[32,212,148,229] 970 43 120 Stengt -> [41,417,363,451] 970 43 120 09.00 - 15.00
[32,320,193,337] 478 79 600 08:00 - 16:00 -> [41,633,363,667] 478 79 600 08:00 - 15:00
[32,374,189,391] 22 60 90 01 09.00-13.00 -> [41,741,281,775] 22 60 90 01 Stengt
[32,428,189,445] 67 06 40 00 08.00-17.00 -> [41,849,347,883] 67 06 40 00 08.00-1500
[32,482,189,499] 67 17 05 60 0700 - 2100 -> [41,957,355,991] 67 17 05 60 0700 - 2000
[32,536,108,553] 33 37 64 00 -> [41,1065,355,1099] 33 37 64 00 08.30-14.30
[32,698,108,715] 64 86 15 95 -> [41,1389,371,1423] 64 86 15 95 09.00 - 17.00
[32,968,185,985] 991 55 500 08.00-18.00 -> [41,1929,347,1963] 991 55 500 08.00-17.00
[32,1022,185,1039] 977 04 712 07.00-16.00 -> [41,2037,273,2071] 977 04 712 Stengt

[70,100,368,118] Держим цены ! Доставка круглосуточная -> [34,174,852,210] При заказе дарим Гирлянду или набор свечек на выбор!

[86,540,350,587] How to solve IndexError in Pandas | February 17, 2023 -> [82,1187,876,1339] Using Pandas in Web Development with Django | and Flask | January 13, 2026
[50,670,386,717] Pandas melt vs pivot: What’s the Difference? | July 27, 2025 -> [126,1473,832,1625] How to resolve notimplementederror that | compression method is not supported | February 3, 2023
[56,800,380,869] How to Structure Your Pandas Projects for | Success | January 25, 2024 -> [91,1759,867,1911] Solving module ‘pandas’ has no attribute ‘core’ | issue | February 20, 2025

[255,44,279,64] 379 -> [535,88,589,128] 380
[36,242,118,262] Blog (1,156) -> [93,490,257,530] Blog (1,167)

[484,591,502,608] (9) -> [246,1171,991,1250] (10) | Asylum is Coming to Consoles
######
### Exercise description
For the lines above, output exactly those from the line containing "[32,482,189,499] 67 17" through the line containing "[86,540,350,587] How to", and skip the others.

### Response below
[32,482,189,499] 67 17 05 60 0700 - 2100 -> [41,957,355,991] 67 17 05 60 0700 - 2000
[32,536,108,553] 33 37 64 00 -> [41,1065,355,1099] 33 37 64 00 08.30-14.30
[32,698,108,715] 64 86 15 95 -> [41,1389,371,1423] 64 86 15 95 09.00 - 17.00
[32,968,185,985] 991 55 500 08.00-18.00 -> [41,1929,347,1963] 991 55 500 08.00-17.00
[32,1022,185,1039] 977 04 712 07.00-16.00 -> [41,2037,273,2071] 977 04 712 Stengt

[70,100,368,118] Держим цены ! Доставка круглосуточная -> [34,174,852,210] При заказе дарим Гирлянду или набор свечек на выбор!

[86,540,350,587] How to solve IndexError in Pandas | February 17, 2023 -> [82,1187,876,1339] Using Pandas in Web Development with Django | and Flask | January 13, 2026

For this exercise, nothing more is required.